Guillermo del Toro follows up his Oscar-winning The Shape of Water with this plush, stylish, starry adaptation of William Lindsay Gresham’s 1946 novel Nightmare Alley.
The film is some 40 minutes longer than the punchy 1947 version, starring Tyrone Power as Stan Carlisle, a striving carnival barker. The 2022 update misses both the seedy spirit of the earlier film and its post-war cynicism.
Working from a script co-written by the brilliant film historian Kim Morgan, Nightmare Alley does, however, retain its sympathy for the devil, even if Bradley Cooper is a little too old for the role.
His Stan Carlisle may be saddled with an unnecessary flashback sequence (where Tyrone merely carried a sense of a dodgy past about his person), but Stan’s vaulting ambition and cynicism is palpable and doomy from the get-go.
Cooper’s performance, which culminates in the best scene of his career, papers over some of the film’s narrative cracks.
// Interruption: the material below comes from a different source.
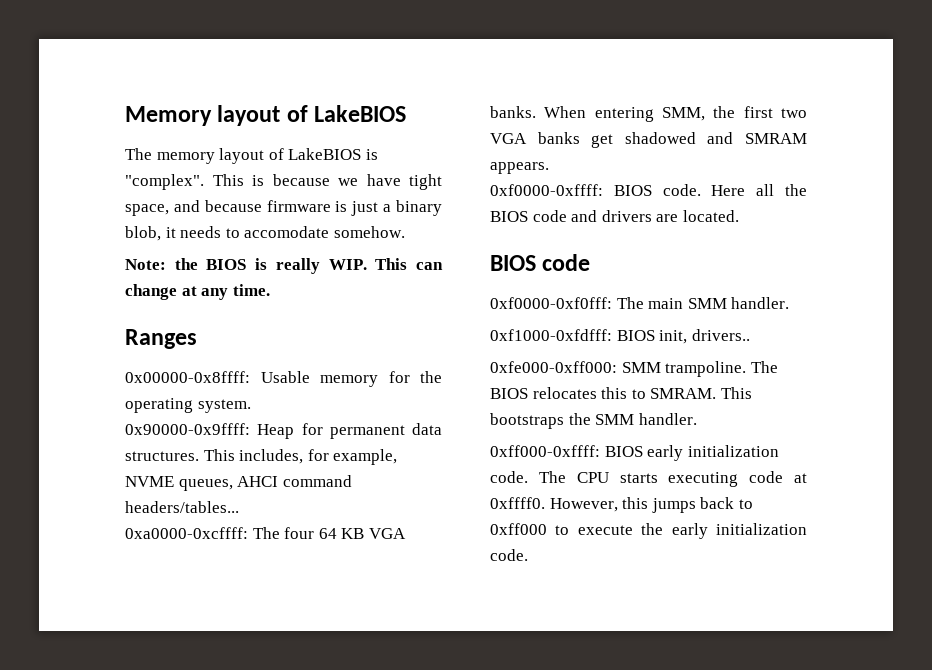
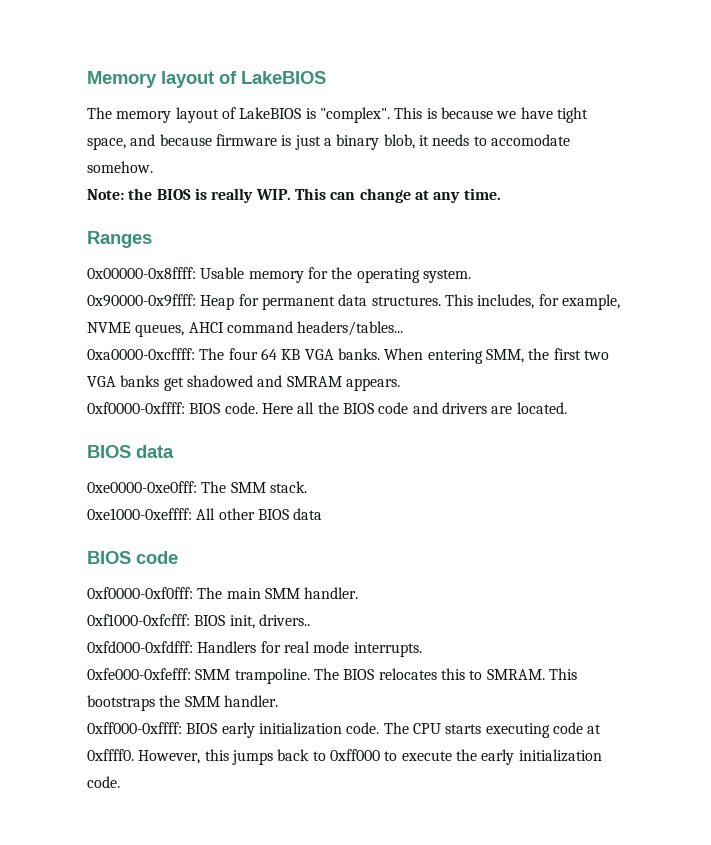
(739, 216) none -> [87,445,174,458] [87,481,307,493] [87,508,323,520] // BIOS data // 0xe0000-0xe0fff: The SMM stack. // 0xe1000-0xeffff: All other BIOS data
[490,329,612,341] 0xf1000-0xfdfff: -> [87,614,190,626] 0xf1000-0xfcfff:
[490,361,617,373] 0xfe000-0xff000: -> [87,641,422,657] [87,668,191,680] 0xfd000-0xfdfff: Handlers for real mode interrupts. // 0xfe000-0xfefff:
His character (inexplicably) doesn’t have to work too hard to persuade stage spiritualist Zeena (Toni Collette) and her drunken husband (David Strathaim) to impart their valuable mentalist code.
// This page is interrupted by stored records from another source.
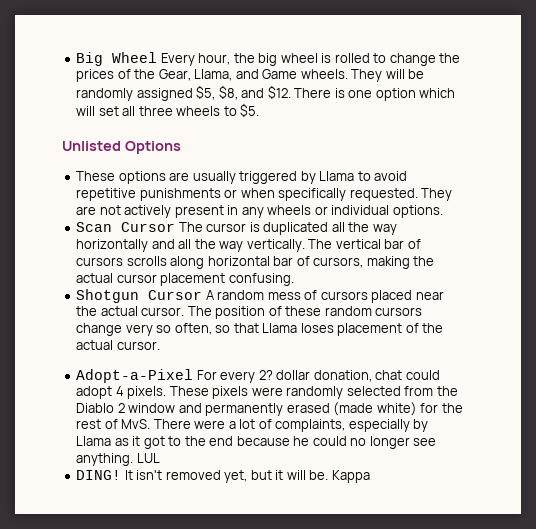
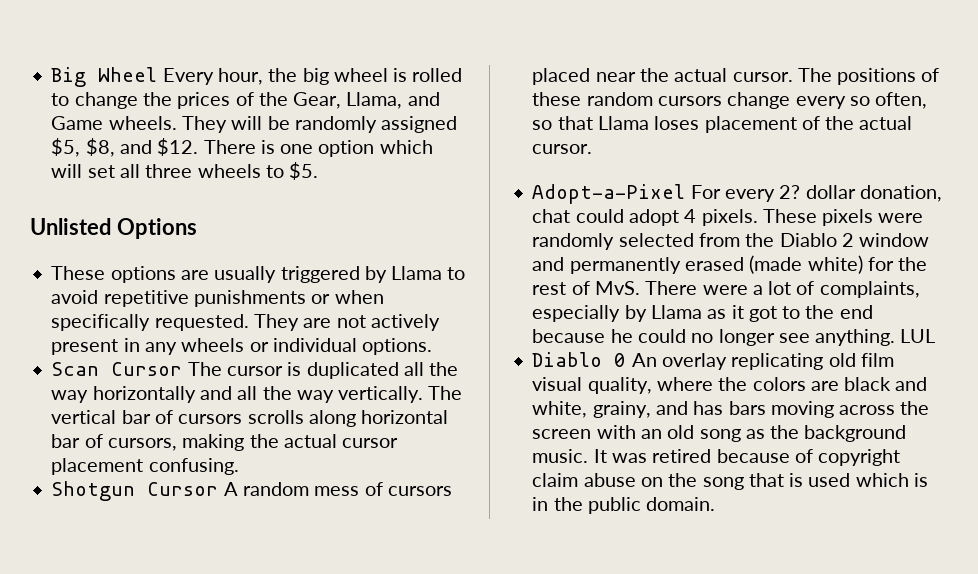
[215,306,266,319] position -> [837,68,917,85] positions
[125,324,153,336] very -> [795,96,846,109] every
[76,470,370,483] DING! It isn't removed yet, but it will be. Kappa -> [532,352,894,370] [532,377,928,394] [532,401,930,418] [532,425,907,442] [532,449,901,466] [532,473,928,490] [532,497,716,514] Diablo 0 An overlay replicating old film visual quality, where the colors are black and white, grainy, and has bars moving across the screen with an old song as the background music. It was retired because of copyright claim abuse on the song that is used which is in the public domain.

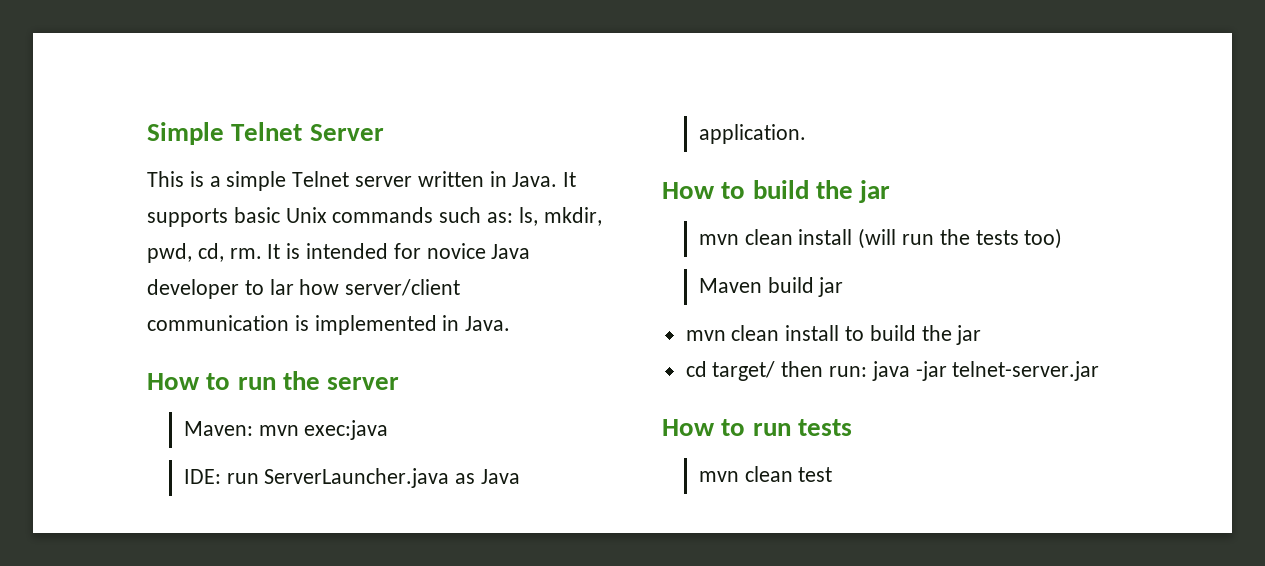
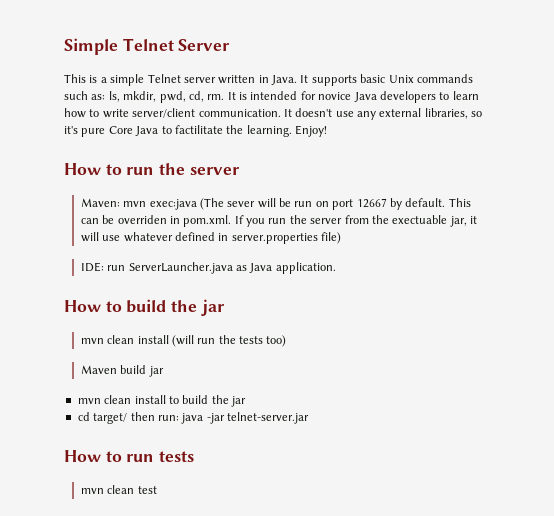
[147,279,461,299] [147,315,511,335] developer to lar how server/client communication is implemented in Java. -> [379,91,479,103] [64,108,483,120] [64,125,327,137] developers to learn how to write server/client communication. It doesn't use any external libraries, so it's pure Core Java to factilitate the learning. Enjoy!
(389, 430) none -> [199,198,471,210] [80,215,478,227] [80,232,342,244] (The sever will be run on port 12667 by default. This can be overriden in pom.xml. If you run the server from the exectuable jar, it will use whatever defined in server.properties file)

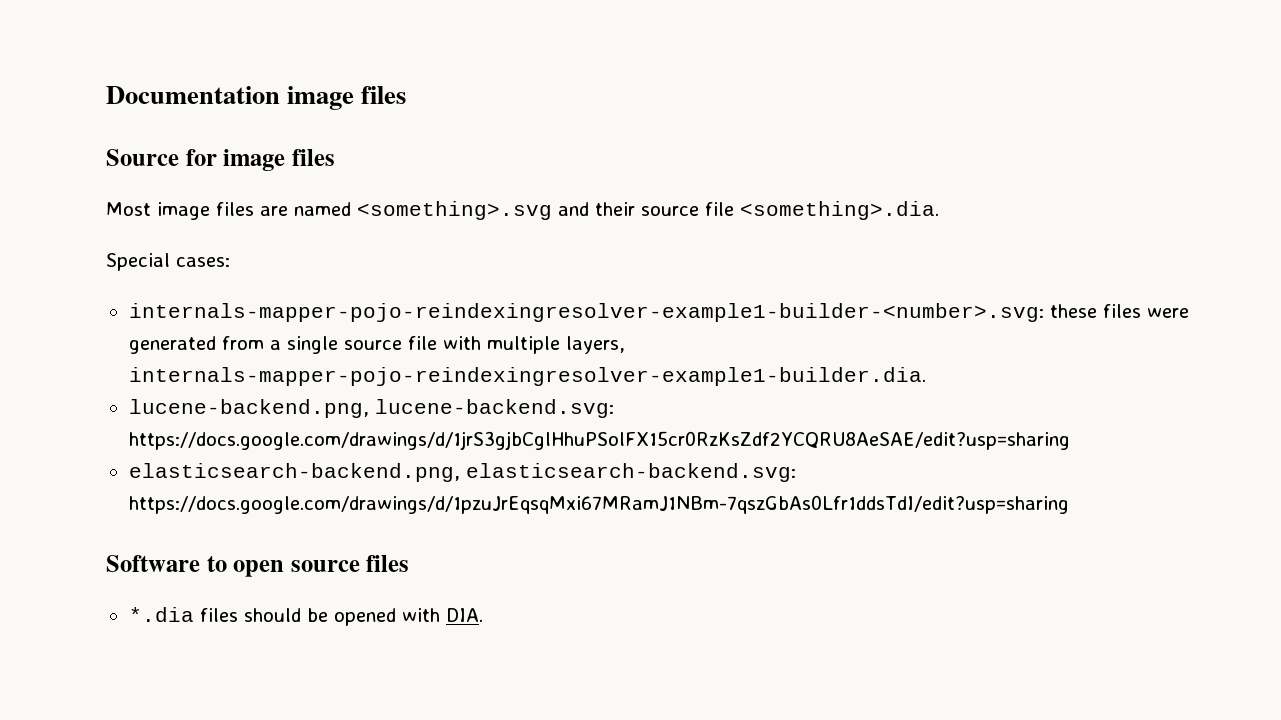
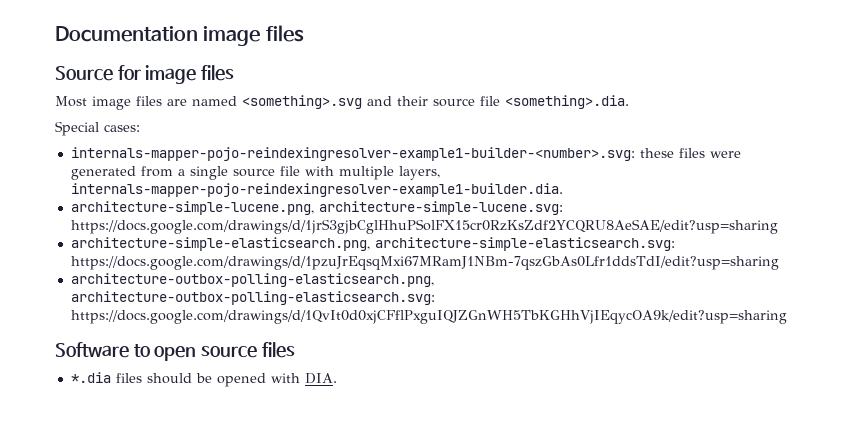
[128,399,614,418] lucene-backend.png, lucene-backend.svg: -> [70,201,563,215] architecture-simple-lucene.png, architecture-simple-lucene.svg:
[128,463,796,482] elasticsearch-backend.png, elasticsearch-backend.svg: -> [70,237,675,251] architecture-simple-elasticsearch.png, architecture-simple-elasticsearch.svg:
(1069, 504) none -> [70,273,434,287] [70,291,435,305] [70,310,787,324] // architecture-outbox-polling-elasticsearch.png, architecture-outbox-polling-elasticsearch.svg: https://docs.google.com/drawings/d/1QvIt0d0xjCFflPxguIQJZGnWH5TbKGHhVjIEqycOA9k/edit?usp=sharing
His fascination with the carnival’s geek – an alcoholic who eats the heads of live chickens – telegraphs darker possibilities, as do the unnerving presences of a ruthless ringmaster Clem (Willem Dafoe) and suspicious strongman Bruno (Ron Perlman).
Armed with new performance skills and aided by innocent carnival electricity conductor Molly (Rooney Mara), Stan leaves the carnival to demonstrate his psychic abilities for the well-heeled clientele of supper-clubs and theatres. On this circuit, he encounters Dr Lilith Ritter (Cate Blanchett, reprising the cartoonish vampishness she brought to Don’t Look Up), a psychiatrist, a sceptic, and one untrustworthy dame.
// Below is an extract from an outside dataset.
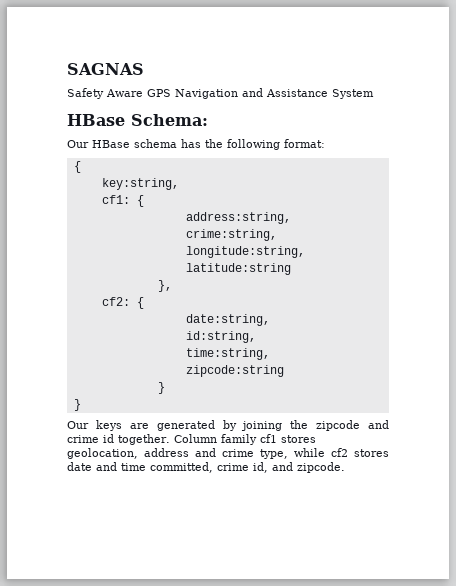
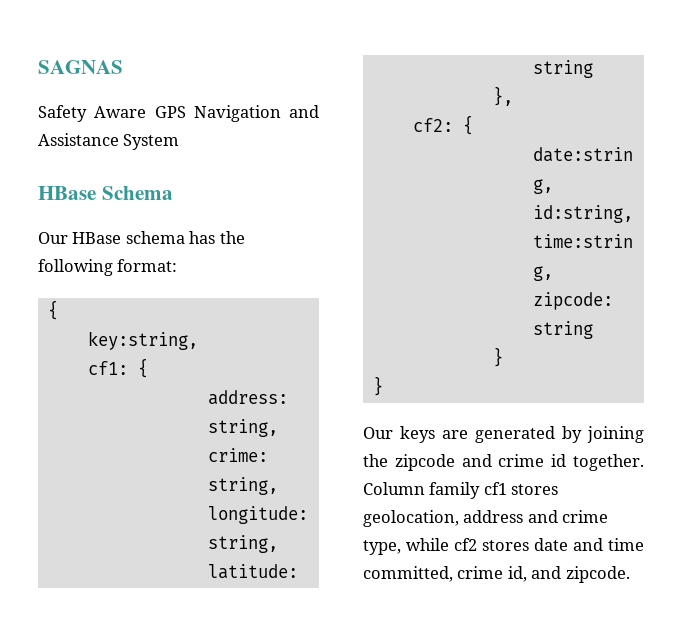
[131,114,208,126] Schema: -> [101,186,173,200] Schema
Del Toro’s film finally hits its stride with a sinister millionaire essayed by Richard Jenkins and a gullible wealthy client played by Mary Steenburgen. It’s no accident that Nightmare Alley is at its best when hobnobbing with the privileged.
Production designer Tamara Deverell and costume designer Luis Sequeira make for an arresting spectacle, one that is, ultimately, too luxurious for the sleazy travelling show and 1940s hoboism at the heart of the movie.